DATA SUPPLIED —
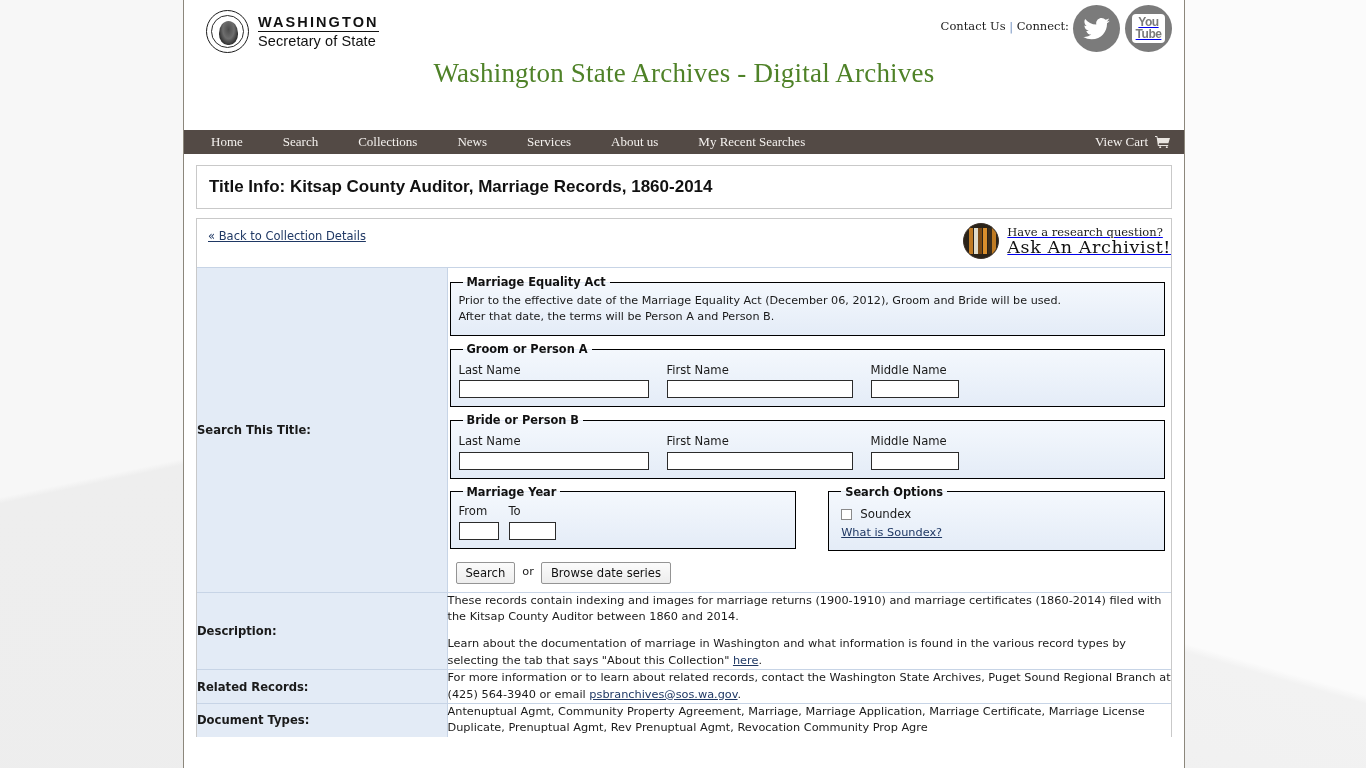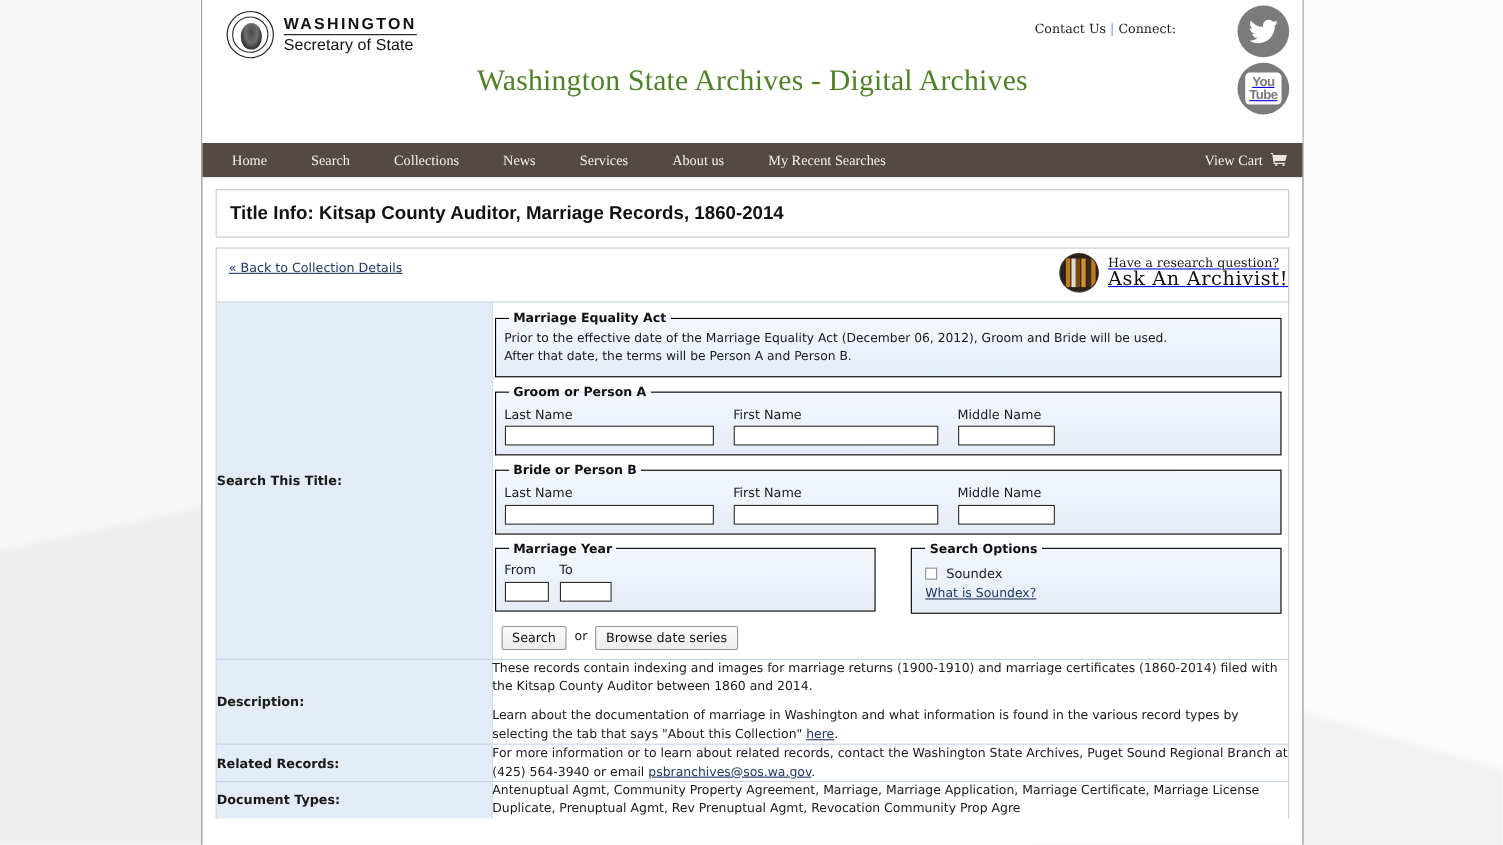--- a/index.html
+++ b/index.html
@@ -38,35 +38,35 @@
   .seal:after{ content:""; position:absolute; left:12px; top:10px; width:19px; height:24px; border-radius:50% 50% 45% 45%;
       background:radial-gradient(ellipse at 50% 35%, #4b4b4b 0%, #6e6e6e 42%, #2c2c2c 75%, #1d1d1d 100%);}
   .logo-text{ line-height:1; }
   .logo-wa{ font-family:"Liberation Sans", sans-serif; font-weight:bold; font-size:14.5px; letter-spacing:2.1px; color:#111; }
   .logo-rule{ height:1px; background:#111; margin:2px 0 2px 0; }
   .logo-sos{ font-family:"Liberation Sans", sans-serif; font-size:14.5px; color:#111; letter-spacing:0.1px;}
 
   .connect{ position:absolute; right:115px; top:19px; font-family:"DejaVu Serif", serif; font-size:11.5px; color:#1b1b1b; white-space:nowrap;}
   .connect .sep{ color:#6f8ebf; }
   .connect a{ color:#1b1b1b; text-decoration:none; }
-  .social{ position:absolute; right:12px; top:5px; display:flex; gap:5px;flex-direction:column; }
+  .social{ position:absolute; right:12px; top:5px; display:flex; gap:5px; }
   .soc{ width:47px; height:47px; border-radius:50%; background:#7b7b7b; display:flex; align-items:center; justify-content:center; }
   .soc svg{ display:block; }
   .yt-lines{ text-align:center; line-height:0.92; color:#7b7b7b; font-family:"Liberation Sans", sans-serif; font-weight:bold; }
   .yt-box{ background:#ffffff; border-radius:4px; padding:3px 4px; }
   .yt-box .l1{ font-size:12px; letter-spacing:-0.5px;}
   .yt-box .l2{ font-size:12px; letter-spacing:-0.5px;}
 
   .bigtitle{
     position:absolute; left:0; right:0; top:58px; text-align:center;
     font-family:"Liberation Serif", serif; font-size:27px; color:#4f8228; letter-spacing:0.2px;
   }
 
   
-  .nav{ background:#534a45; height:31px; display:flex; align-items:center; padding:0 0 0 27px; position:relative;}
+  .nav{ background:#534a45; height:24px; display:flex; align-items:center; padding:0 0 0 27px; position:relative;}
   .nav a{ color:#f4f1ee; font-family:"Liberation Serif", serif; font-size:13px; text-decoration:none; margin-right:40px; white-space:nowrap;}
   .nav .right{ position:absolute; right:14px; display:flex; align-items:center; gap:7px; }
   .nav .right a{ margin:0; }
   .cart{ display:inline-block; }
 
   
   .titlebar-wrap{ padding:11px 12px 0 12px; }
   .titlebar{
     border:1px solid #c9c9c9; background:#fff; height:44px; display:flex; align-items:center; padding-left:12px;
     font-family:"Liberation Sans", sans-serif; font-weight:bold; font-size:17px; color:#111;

--

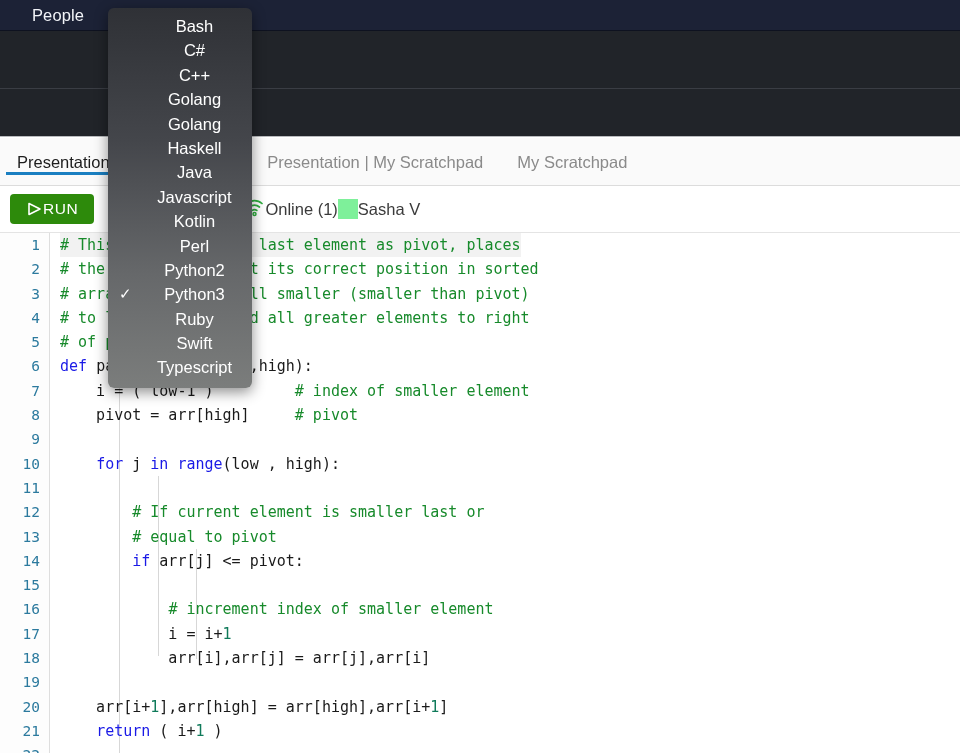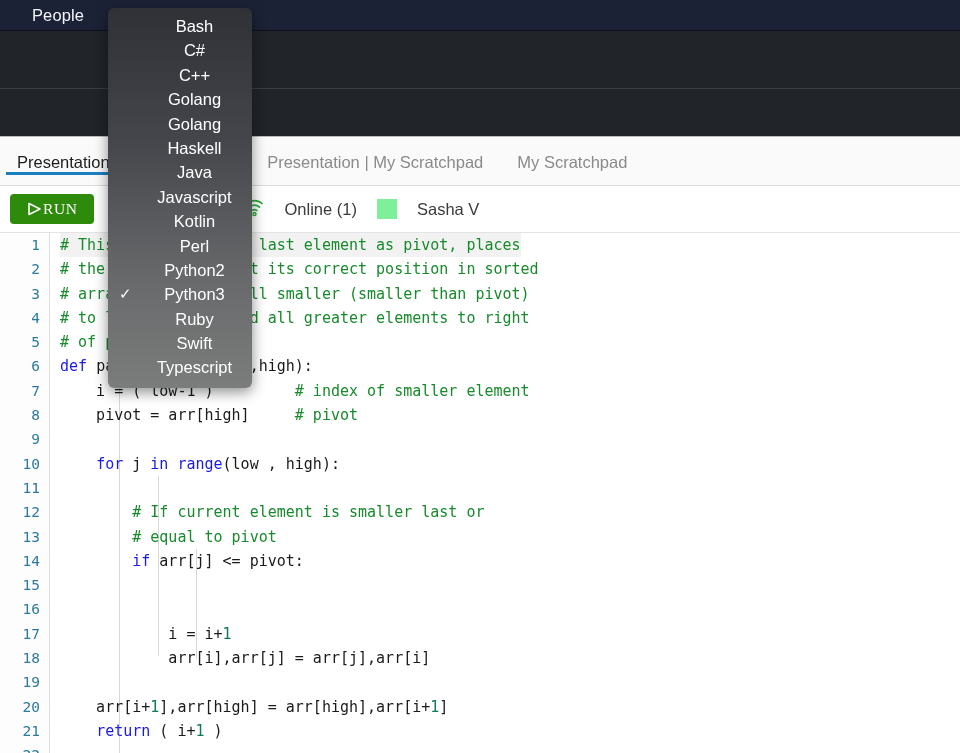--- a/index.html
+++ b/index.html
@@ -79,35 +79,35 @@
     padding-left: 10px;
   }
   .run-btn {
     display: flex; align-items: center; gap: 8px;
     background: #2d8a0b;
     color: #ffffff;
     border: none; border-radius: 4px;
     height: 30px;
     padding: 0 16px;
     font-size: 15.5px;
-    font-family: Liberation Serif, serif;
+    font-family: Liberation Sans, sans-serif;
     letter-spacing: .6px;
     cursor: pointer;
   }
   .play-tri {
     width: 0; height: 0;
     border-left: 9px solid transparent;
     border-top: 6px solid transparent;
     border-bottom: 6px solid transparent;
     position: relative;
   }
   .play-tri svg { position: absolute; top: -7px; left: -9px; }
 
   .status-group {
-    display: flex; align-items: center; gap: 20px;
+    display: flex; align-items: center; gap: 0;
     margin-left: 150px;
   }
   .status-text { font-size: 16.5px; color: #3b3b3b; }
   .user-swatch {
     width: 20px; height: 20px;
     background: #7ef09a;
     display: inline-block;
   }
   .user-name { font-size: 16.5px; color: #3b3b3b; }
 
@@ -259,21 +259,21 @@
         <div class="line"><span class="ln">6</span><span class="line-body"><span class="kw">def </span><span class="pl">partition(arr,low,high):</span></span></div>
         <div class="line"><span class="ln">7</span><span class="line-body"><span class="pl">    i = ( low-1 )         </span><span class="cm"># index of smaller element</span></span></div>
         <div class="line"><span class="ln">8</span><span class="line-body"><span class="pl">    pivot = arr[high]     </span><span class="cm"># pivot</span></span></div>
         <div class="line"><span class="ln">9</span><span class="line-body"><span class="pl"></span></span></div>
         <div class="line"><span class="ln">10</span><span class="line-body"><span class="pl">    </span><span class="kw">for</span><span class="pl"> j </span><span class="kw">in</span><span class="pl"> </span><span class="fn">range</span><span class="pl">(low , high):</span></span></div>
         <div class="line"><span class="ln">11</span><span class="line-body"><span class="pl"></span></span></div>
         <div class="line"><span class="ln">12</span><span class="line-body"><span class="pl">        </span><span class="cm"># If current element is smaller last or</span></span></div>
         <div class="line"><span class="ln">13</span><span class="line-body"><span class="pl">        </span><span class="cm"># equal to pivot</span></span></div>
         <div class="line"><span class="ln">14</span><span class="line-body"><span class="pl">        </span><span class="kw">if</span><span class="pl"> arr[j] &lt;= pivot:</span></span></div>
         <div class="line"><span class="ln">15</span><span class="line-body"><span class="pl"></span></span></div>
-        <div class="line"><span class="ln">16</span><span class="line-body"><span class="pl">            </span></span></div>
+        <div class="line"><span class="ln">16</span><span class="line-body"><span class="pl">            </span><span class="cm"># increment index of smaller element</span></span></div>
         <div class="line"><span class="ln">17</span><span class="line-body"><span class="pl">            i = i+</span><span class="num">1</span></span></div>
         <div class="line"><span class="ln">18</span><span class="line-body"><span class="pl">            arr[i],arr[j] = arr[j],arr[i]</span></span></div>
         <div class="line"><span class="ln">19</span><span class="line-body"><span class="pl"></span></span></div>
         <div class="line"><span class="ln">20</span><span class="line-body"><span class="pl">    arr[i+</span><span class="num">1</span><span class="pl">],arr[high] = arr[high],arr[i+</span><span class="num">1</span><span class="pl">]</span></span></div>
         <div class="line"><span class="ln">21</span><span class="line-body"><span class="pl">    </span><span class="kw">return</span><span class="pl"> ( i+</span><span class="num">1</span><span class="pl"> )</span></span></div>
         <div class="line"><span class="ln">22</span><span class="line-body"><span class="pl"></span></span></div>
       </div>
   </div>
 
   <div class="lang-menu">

WORK REQUIRED —
The range runs from the line with "display: inline-block;" up to and including the line with "smaller last or</span></span></div>" in the listing above; please write out exactly those lines and nothing more.

TASK SOLUTION —
     display: inline-block;
   }
   .user-name { font-size: 16.5px; color: #3b3b3b; }
 
@@ -259,21 +259,21 @@
         <div class="line"><span class="ln">6</span><span class="line-body"><span class="kw">def </span><span class="pl">partition(arr,low,high):</span></span></div>
         <div class="line"><span class="ln">7</span><span class="line-body"><span class="pl">    i = ( low-1 )         </span><span class="cm"># index of smaller element</span></span></div>
         <div class="line"><span class="ln">8</span><span class="line-body"><span class="pl">    pivot = arr[high]     </span><span class="cm"># pivot</span></span></div>
         <div class="line"><span class="ln">9</span><span class="line-body"><span class="pl"></span></span></div>
         <div class="line"><span class="ln">10</span><span class="line-body"><span class="pl">    </span><span class="kw">for</span><span class="pl"> j </span><span class="kw">in</span><span class="pl"> </span><span class="fn">range</span><span class="pl">(low , high):</span></span></div>
         <div class="line"><span class="ln">11</span><span class="line-body"><span class="pl"></span></span></div>
         <div class="line"><span class="ln">12</span><span class="line-body"><span class="pl">        </span><span class="cm"># If current element is smaller last or</span></span></div>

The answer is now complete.